#### [What the task requires]
Write only the number of lines in the records beneath that hold "Monica".

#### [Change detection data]
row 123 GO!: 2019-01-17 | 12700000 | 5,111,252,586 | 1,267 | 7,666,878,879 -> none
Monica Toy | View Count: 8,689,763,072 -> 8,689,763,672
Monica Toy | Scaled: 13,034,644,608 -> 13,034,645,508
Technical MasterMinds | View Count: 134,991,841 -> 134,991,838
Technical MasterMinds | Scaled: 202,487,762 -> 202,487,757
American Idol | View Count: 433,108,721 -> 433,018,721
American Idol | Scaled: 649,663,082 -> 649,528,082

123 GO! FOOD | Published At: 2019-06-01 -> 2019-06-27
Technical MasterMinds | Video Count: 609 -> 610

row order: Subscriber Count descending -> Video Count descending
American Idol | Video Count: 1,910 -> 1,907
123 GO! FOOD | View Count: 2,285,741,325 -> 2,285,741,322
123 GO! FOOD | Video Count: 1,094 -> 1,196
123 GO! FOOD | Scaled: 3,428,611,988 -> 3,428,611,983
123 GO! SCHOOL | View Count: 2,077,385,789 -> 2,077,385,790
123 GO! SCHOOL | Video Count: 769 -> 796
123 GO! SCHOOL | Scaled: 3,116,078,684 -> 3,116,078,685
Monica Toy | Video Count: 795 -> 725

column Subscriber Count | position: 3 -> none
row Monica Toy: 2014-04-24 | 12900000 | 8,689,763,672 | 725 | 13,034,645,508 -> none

---

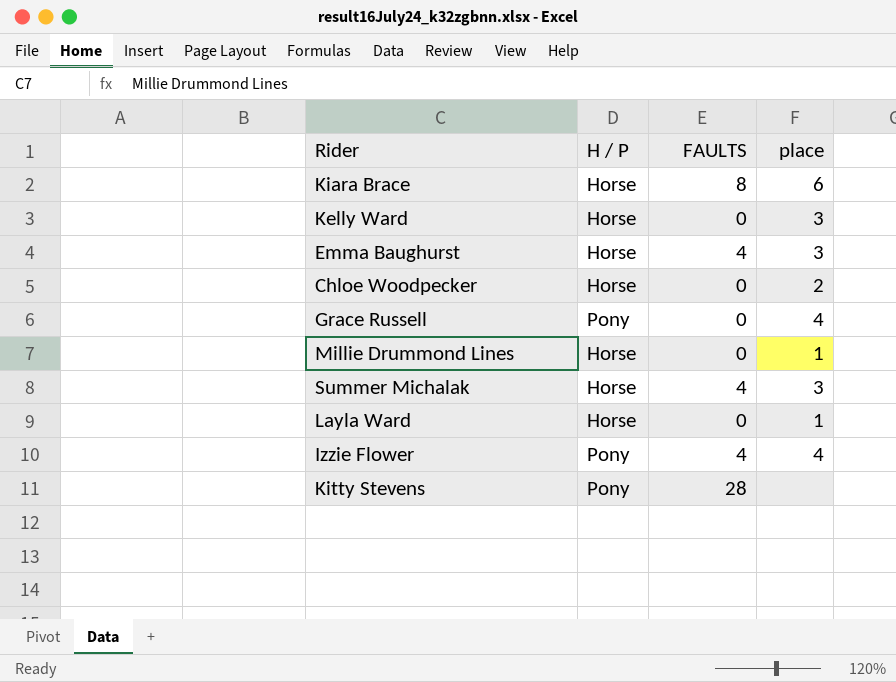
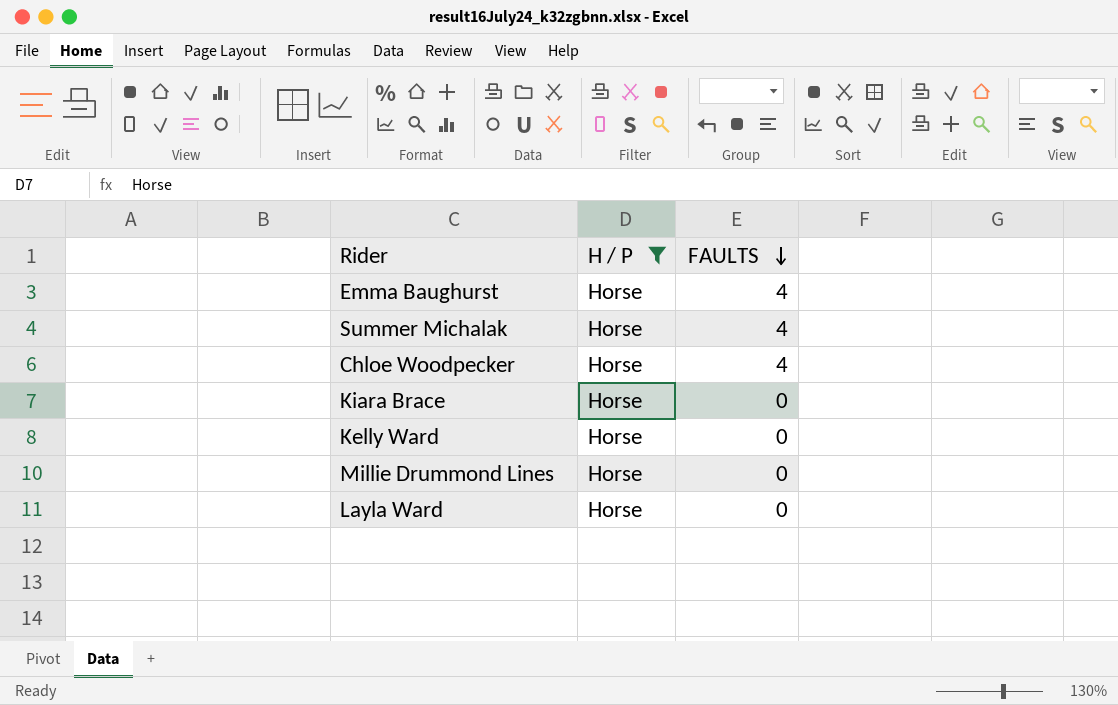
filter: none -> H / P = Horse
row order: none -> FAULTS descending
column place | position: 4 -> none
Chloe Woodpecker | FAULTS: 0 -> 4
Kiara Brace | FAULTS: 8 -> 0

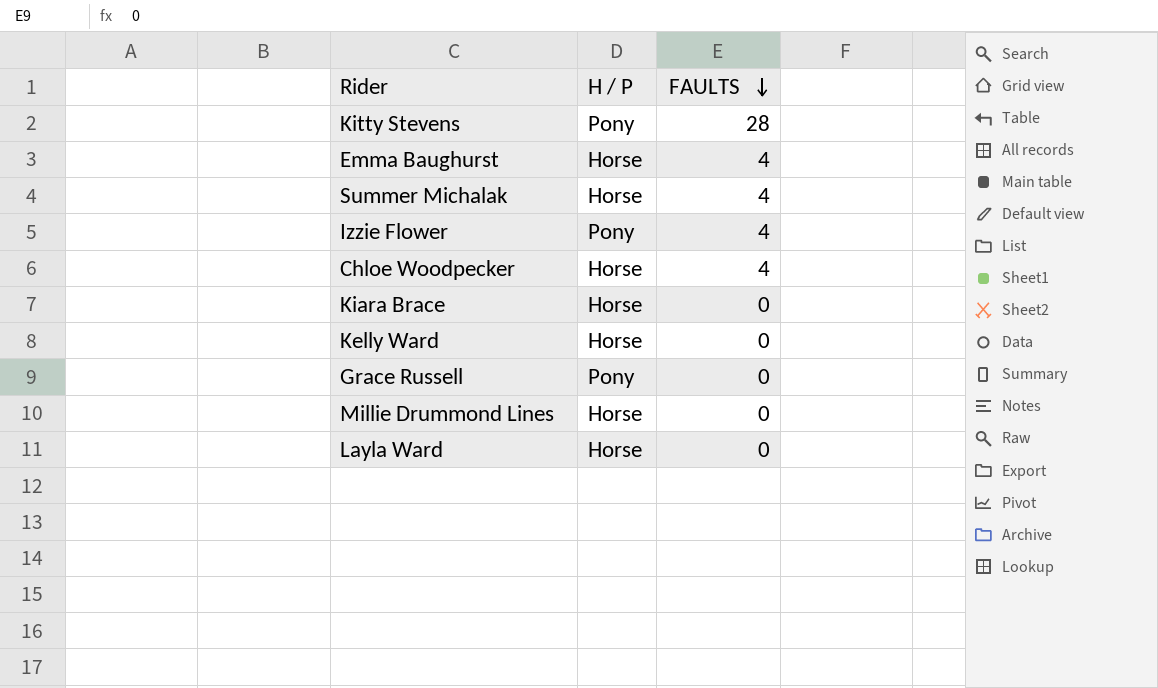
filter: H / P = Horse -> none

--

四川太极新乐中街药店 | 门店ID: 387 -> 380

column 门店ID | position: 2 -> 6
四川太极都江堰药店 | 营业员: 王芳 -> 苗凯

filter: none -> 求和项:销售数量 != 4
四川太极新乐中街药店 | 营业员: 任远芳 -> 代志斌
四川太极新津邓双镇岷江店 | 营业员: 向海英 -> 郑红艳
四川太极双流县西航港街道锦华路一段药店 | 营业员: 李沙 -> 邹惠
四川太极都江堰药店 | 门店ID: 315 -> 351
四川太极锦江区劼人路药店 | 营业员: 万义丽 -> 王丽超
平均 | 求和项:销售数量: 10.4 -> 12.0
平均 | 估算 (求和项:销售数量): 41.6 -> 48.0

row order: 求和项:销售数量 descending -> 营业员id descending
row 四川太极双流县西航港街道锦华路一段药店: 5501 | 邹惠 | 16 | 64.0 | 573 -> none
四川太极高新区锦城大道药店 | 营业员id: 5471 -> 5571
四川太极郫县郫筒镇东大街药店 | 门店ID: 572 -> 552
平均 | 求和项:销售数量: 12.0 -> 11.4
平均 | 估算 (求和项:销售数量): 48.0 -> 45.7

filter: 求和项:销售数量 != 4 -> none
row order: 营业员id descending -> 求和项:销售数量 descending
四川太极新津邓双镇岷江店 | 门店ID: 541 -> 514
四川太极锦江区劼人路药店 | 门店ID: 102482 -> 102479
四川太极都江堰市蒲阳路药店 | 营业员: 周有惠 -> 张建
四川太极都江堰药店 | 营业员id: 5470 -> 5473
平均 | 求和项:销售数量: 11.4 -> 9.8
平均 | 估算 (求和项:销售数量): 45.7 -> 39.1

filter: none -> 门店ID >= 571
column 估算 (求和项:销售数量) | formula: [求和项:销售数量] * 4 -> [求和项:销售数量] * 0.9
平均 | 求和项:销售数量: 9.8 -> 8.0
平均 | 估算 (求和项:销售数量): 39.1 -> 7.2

#### [Answer space]
4